### What needs to be done
Your task is to retype every entry exactly while omitting the pictures.

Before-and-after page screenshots
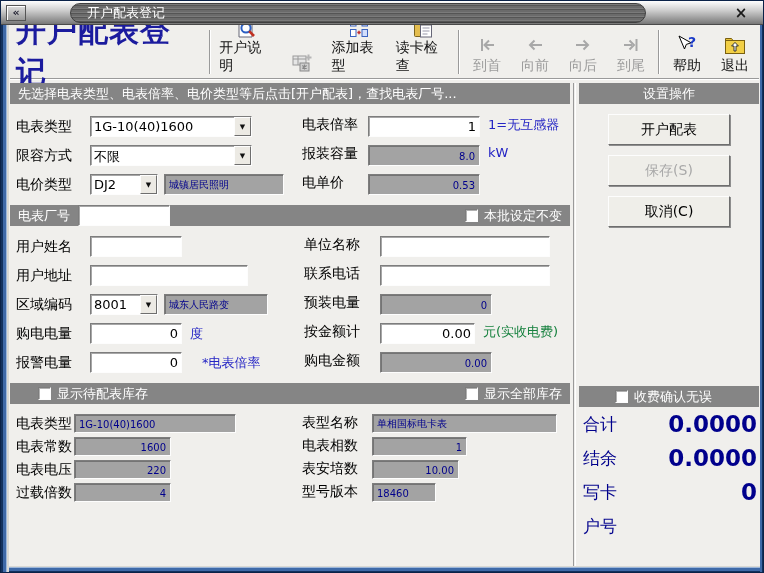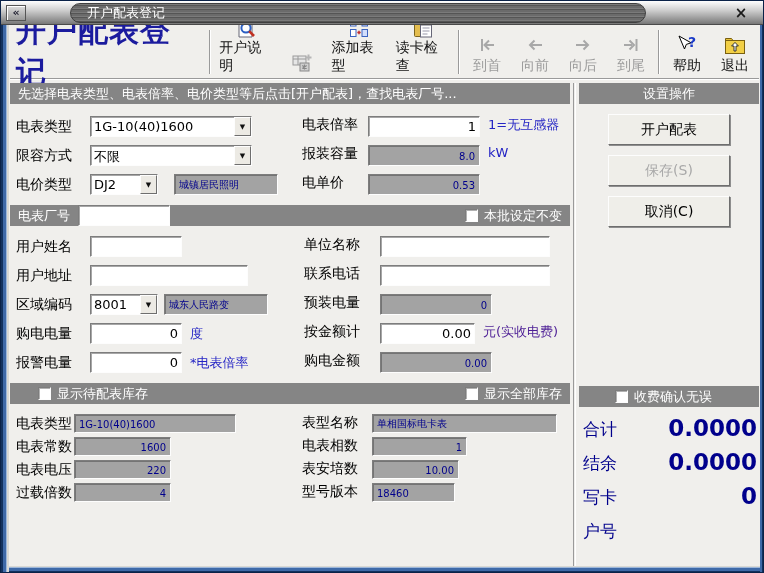"城镇居民照明" div.field { margin-left: 16px -> 6px; width: 104px -> 120px }
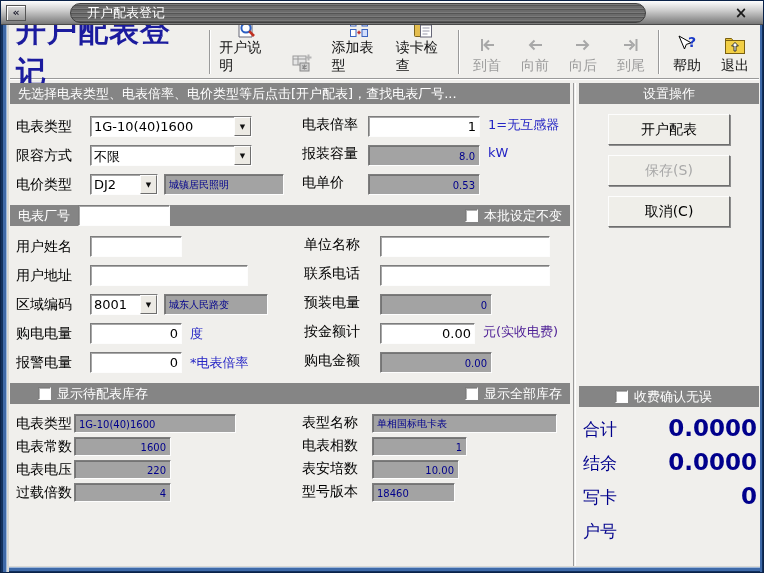"元(实收电费)" .hint-red { color: #4c1d95 -> #15803d }
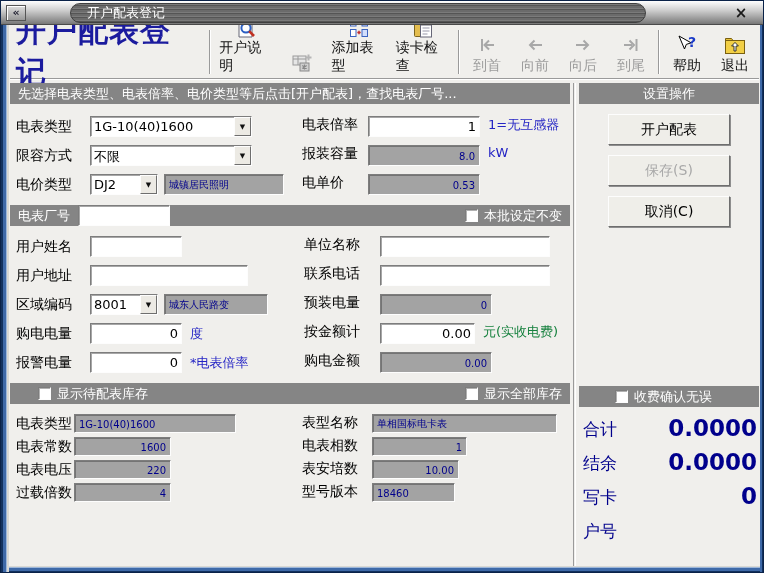"*电表倍率" span.hint-blue { margin-left: 8px -> 20px }
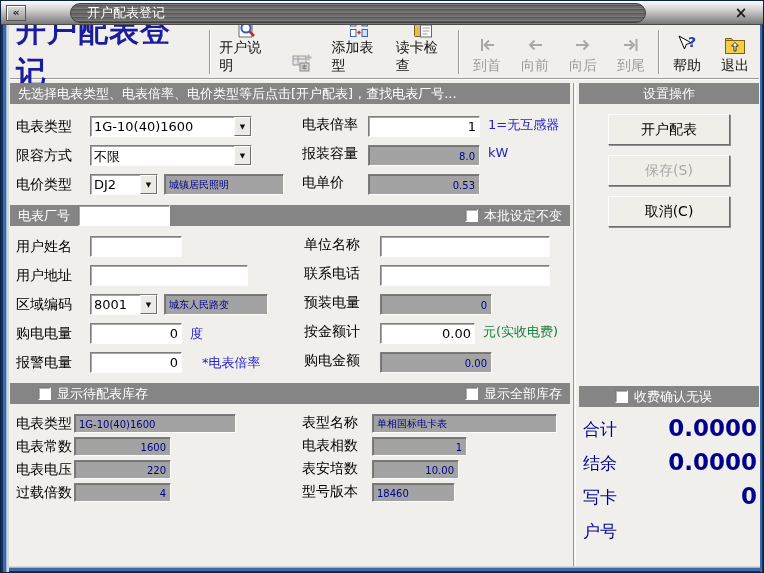"合计" .sumrow { align-items: flex-end -> center }
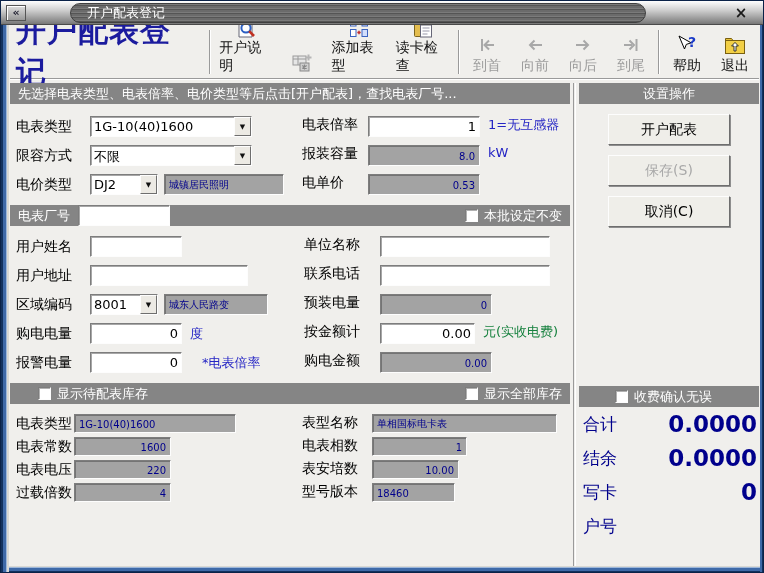"18460" div.field { width: 83px -> 64px }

### Output of the task
"城镇居民照明" div.field { margin-left: 16px -> 6px; width: 104px -> 120px }
"元(实收电费)" .hint-red { color: #4c1d95 -> #15803d }
"*电表倍率" span.hint-blue { margin-left: 8px -> 20px }
"合计" .sumrow { align-items: flex-end -> center }
"18460" div.field { width: 83px -> 64px }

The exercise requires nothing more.